Does Bias always decrease when Complexity increase?

(I'm just starting learning about ML stuff and so please don't be rude if the following question is to stupid or totally wrong)

I'm reading about Bias-Variance Trade off and I don't understand the (probably) most important part: why its a tradeoff?

I totally get that the generalization error can be decomposed in 3 parts, an irreducible error due to the noise in our data, a Bias term and a Variance term. In some cases I have a model with low Variance (very simple model) and as a consequence high Bias (im not targeting at all the true function behind our data). And also I totally get that increasing the complexity of the model can decrease the Bias of our model (on average the prediction of my model will be correct) at the price of increasing its Variance (the model generated will vary a lot depending on the training data set).

So my question is: does Bias always decrease when Variance increase??. And my answer to that question is: No.

Suppose that for example my data are generated by a quadratic function ($f(x)=x^2$) plus some random noise $y = f(x) + \epsilon$. The model I'm fitting is a polynomial regression with K = degree of my polynomial: $\hat{f}(x) = x^k + ... $. Now I start from K=0, very simple model with low Variance but of course has a lot of Bias since I'm totally missing the true function behind my data, and in fact in the end I get a pretty big generalization error, in this case mainly because of the Bias of my model.

Now if I jump directly to K = 20 my model will have a lot of Variance, i.e. it will change a lot depending of what training set I'm using to build it, but does have low Bias? I don't think so, since also in this case I'm totally missing the true function behind my data, the model that I'm building is totally different from the true function.

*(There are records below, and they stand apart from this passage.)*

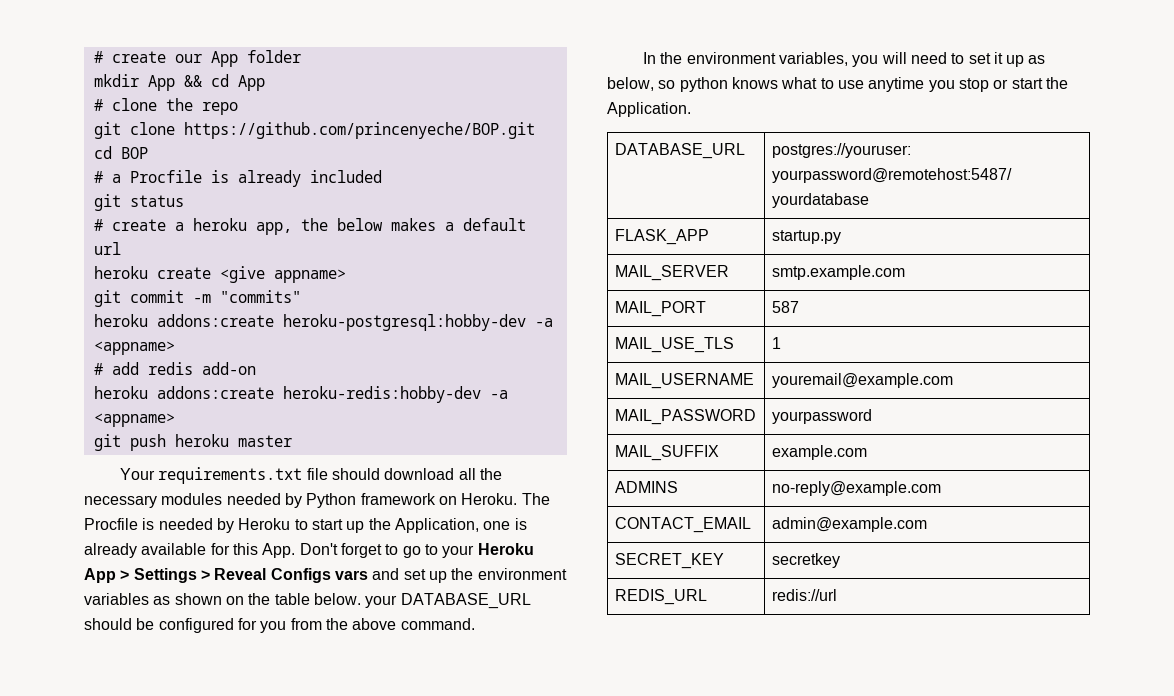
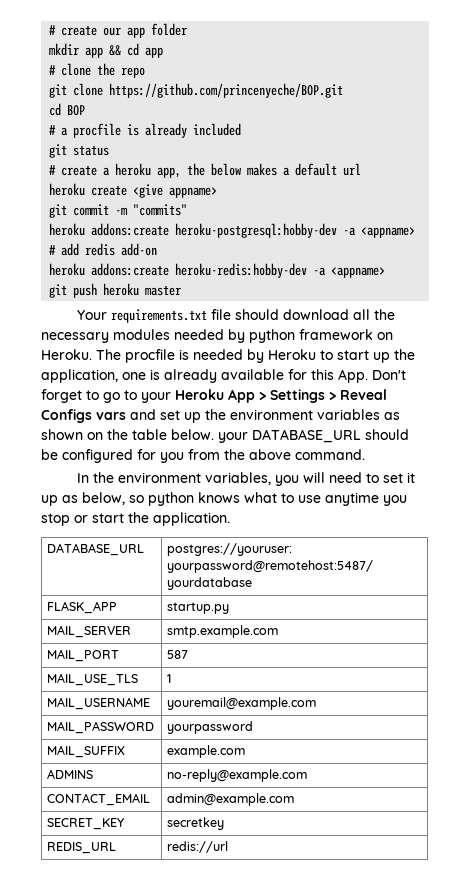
[210,51,238,67] App -> [127,27,146,38] app
[147,75,175,91] App -> [85,47,104,58] app
[237,75,265,91] App -> [145,47,164,58] app
[129,170,202,183] Procfile -> [73,123,122,138] procfile
[306,493,357,508] Python -> [249,329,295,343] python
[84,518,138,530] Procfile -> [125,349,175,363] procfile
[394,518,479,533] Application, -> [41,369,118,383] application,
[607,102,691,117] Application. -> [153,512,230,526] application.

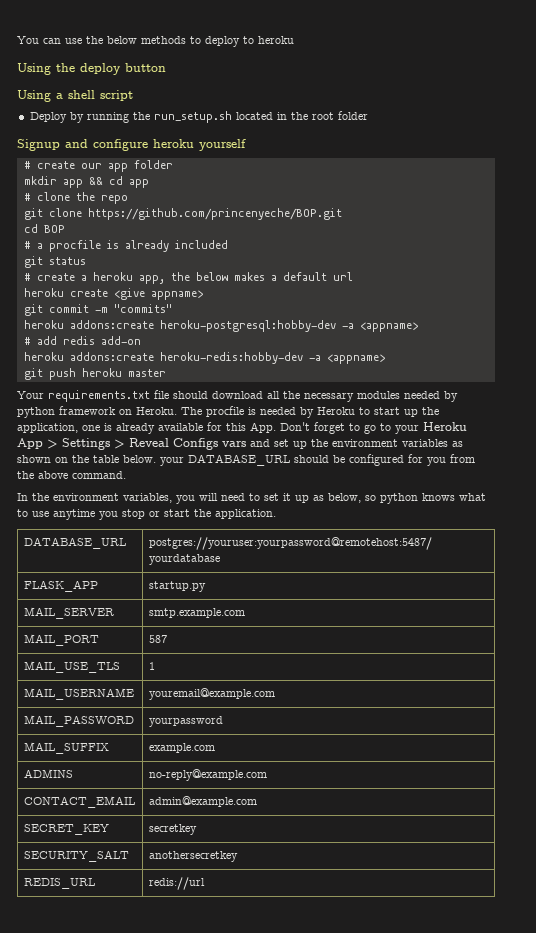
(49, 30) none -> [17,36,294,47] [17,63,166,75] [17,90,133,102] [29,111,368,123] [17,139,246,151] You can use the below methods to deploy to heroku // Using the deploy button // Using a shell script // Deploy by running the run_setup.sh located in the root folder // Signup and configure heroku yourself //
(225, 823) none -> [23,850,129,862] [148,851,238,862] // SECURITY_SALT | anothersecretkey

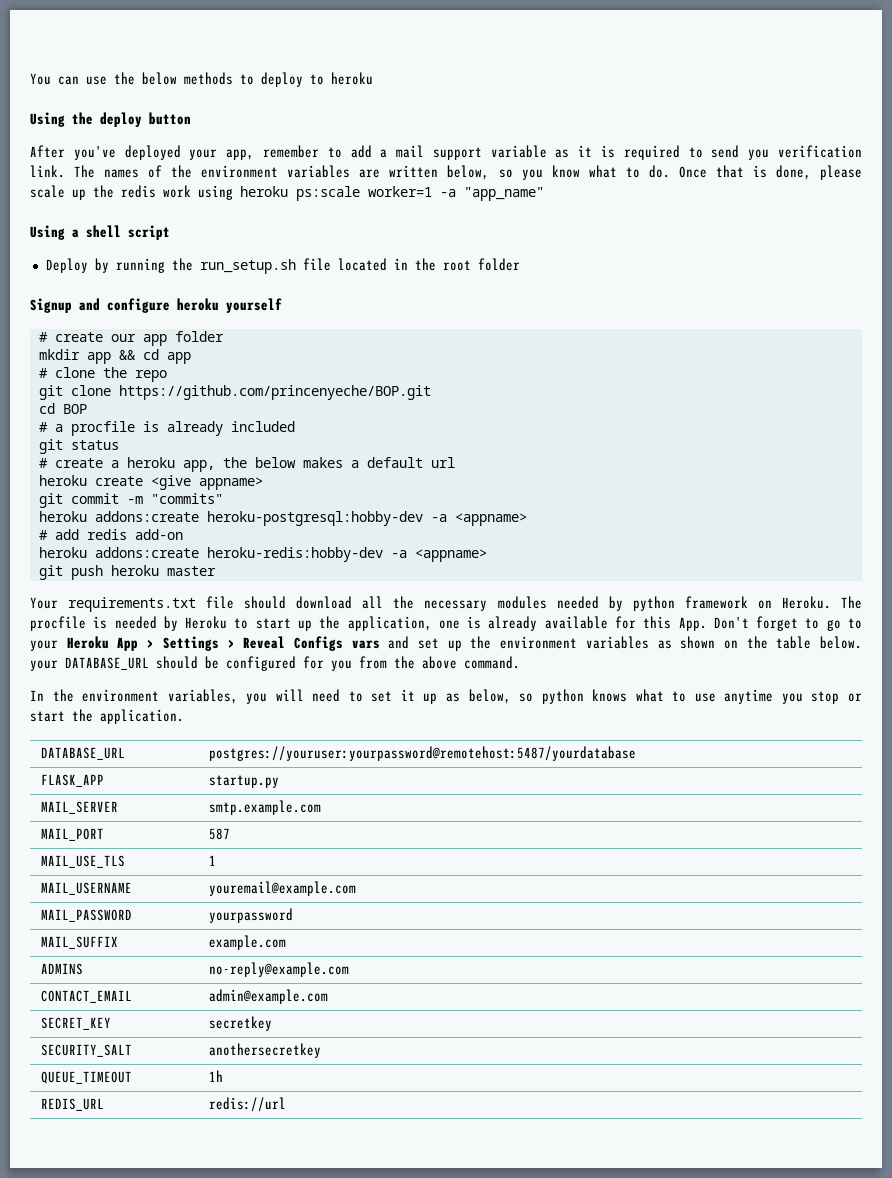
(166, 67) none -> [30,145,862,160] [30,165,862,180] [30,185,544,201] // After you've deployed your app, remember to add a mail support variable as it is required to send you verification link. The names of the environment variables are written below, so you know what to do. Once that is done, please scale up the redis work using heroku ps:scale worker=1 -a "app_name"
(232, 117) none -> [302,258,331,271] file
(238, 856) none -> [41,1071,133,1084] [209,1070,224,1082] // QUEUE_TIMEOUT | 1h

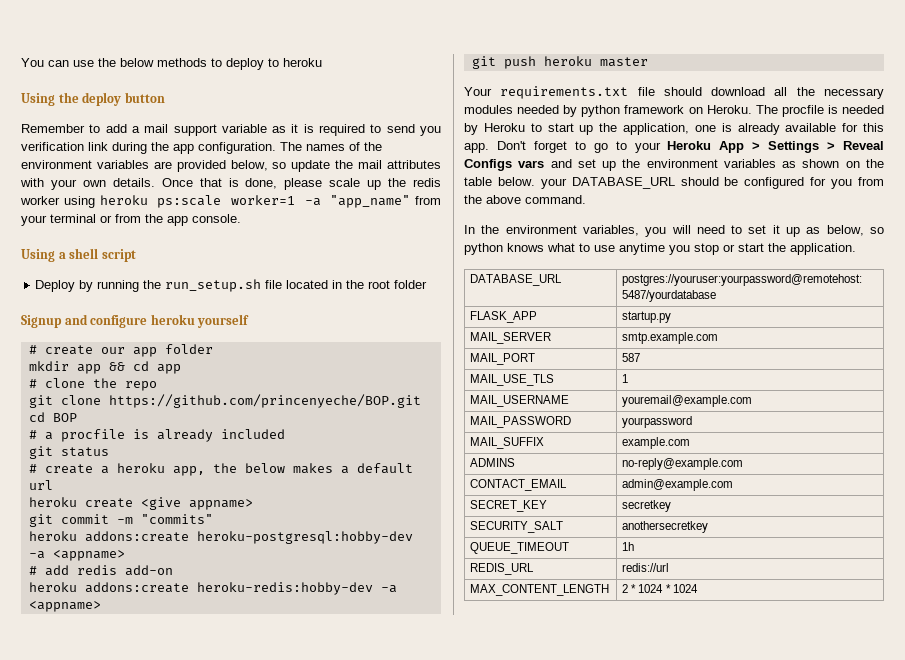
[30,145,319,160] After you've deployed your app, remember -> [21,124,85,133] Remember
[30,165,65,178] link. -> [88,142,276,154] link during the app configuration.
[389,165,670,180] written below, so you know what to do. -> [176,160,442,172] [20,178,155,190] provided below, so update the mail attributes with your own details.
[163,185,191,198] work -> [20,196,60,205] worker
(544, 194) none -> [414,196,441,205] [21,214,241,226] from your terminal or from the app console.
[678,617,707,631] App. -> [464,143,489,153] app.
(287, 1104) none -> [470,584,610,596] [622,584,698,593] // MAX_CONTENT_LENGTH | 2 * 1024 * 1024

So this is my doubt, because what I perceived reading article online is that blindly increasing the Variance of the model will magically decrease the Bias, and I think that this is only true if I'm increasing the Variance of the model in right direction. If I'm totally missing the true function of my data I will end up with a lot of Variance but at the same time a lot of Bias.

EDIT

Ok I think I got it now. The thing I was missing is that increasing the complexity of our model means to add more parameters to the previous model. In this way every model incorporate the previous version of the model, and in this way the Bias can only decrease.

Using my example, the Bias of a model that use polynomials up to K = 4 degree cannot be worse than the Bias of one that only use polynomials up to K=2, since in K=4 we have ALSO the polynomials with degree equal K=2.